Although the Aces made a deep run in last year’s state playoffs, notching themselves a spot in the semifinals, spectators this season have concerns primarily regarding how the team will be affected by the loss of senior star Demetrius Lilley. Last year, Lilley led the team both on the glass and in the scoring column, as he was the first player in LM history since Kobe in 1996 to average more than twenty points and ten rebounds a game. In addition, Lilley was awarded various prestigious honors for his accomplishments, as he was named a finalist for the 2022 Pennsylvania Mr. Basketball, first-team all-state, and Central League MVP. Clearly, losing last year’s seniors was a great detriment to the team. 

Despite the monumental losses in talent, the Aces’ program is well-equipped to come back strong this season. As stated by John Mobley ’24, we have “the best [high school] coaching staff in PA,” which is ready to adjust this season’s approach accordingly with the roster changes made. These changes, according to Sam Brown , are likely to be that the team will “end up playing faster, shooting more threes, and playing tighter defense, since our rebounding is worse now.” However, even though the game plan will take on immense changes from last year, the team’s offseason training regiment is one foundation of the program that continues to function as it always has.

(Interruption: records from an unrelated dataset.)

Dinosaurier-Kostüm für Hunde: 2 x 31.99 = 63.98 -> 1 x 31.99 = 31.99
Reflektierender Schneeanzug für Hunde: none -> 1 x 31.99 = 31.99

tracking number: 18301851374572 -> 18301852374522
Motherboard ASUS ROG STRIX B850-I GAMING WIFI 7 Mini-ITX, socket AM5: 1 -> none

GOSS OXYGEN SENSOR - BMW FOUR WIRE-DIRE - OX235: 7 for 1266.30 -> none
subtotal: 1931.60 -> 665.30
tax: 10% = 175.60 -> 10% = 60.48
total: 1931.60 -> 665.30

For any team at any level to be successful, the program needs to be able to cultivate talent from within. Even Lilley needed to progress as a player before he could use his size and natural gifts to their fullest potential to dominate on the court. This is one strength of the Aces’ program that has not been lost this season. Throughout the offseason, Brown states the team has been “working out with each other, lifting and shooting” in addition to going on a team trip to Massachusetts as a “team bonding” experience. While the benefit of these activities may seem to be trivial, the Aces have stuck to these offseason rituals for countless years, and as a result, have established themselves as an illustrious program. 

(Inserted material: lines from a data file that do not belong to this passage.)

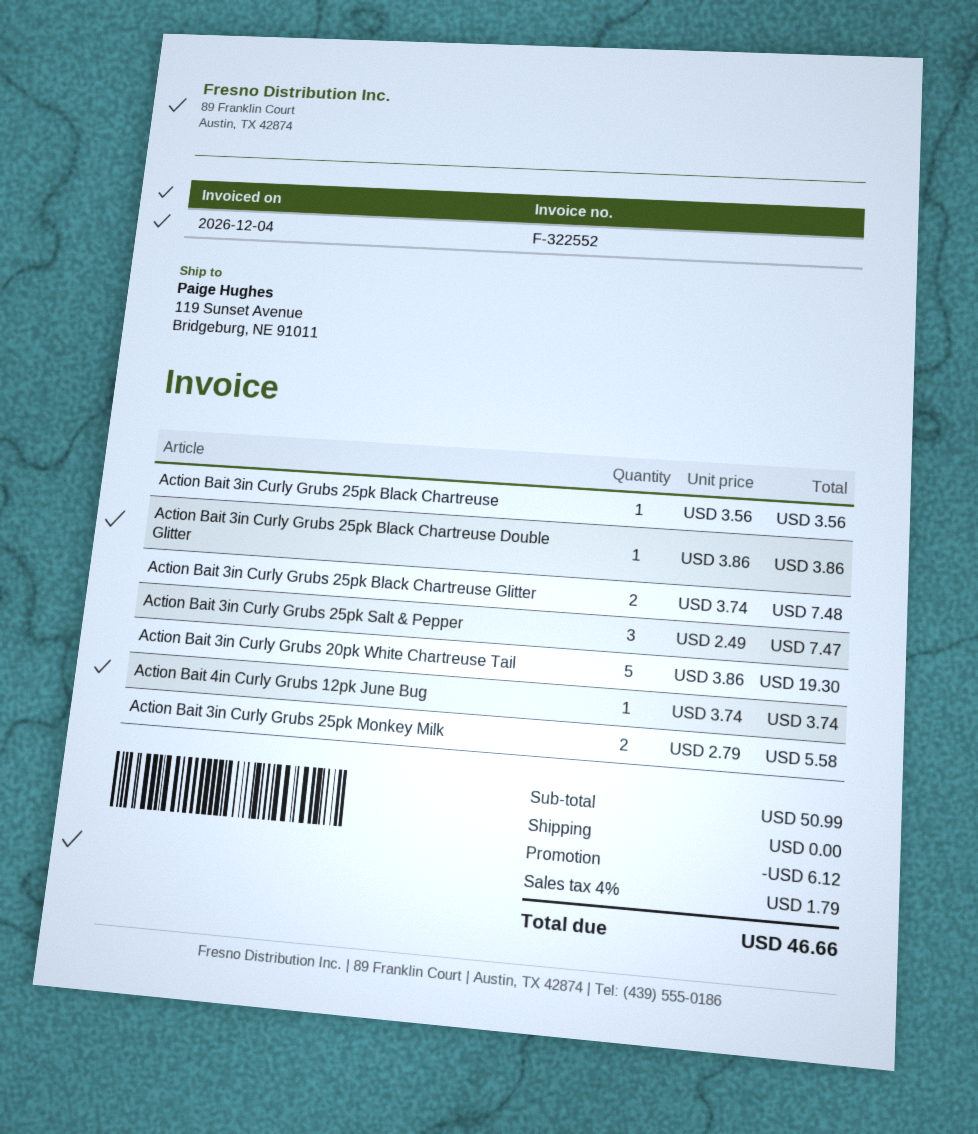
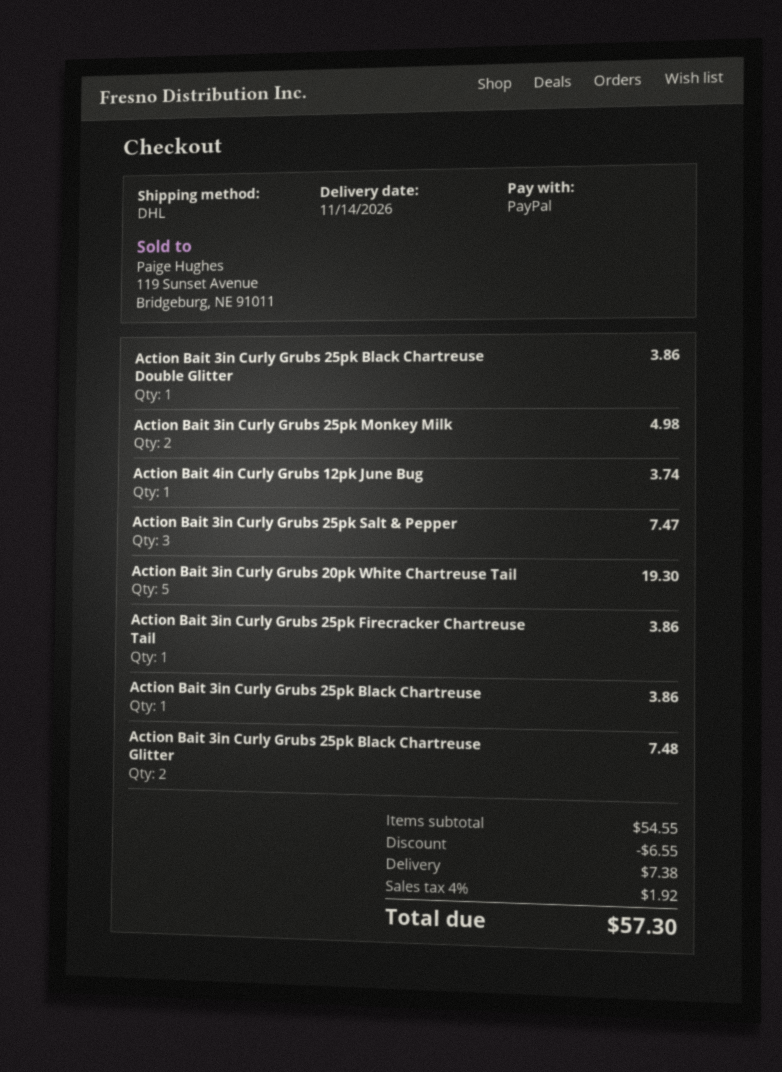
Action Bait 3in Curly Grubs 25pk Black Chartreuse: 1 for 3.56 -> 1 for 3.86
Action Bait 3in Curly Grubs 25pk Monkey Milk: 2 for 5.58 -> 2 for 4.98
Action Bait 3in Curly Grubs 25pk Firecracker Chartreuse Tail: none -> 1 for 3.86
subtotal: 50.99 -> 54.55
discount: 6.12 -> 6.55
shipping: 0.00 -> 7.38
tax: 4% = 1.79 -> 4% = 1.92
total: 46.66 -> 57.30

Since the team has taken on noticeable roster changes this year, it is easy to overlook what remains. Currently, “we have six returning seniors who are all outstanding players and leaders,” says Mobley. In addition, Mobley claims that the team has even “better athletes [than] before,” leading him, along with others, to believe that “the future [of the program] is looking very bright.” Regardless of the roster, according to Brown, the ultimate goal for the program never changes: “win the league, win the district, win the state.”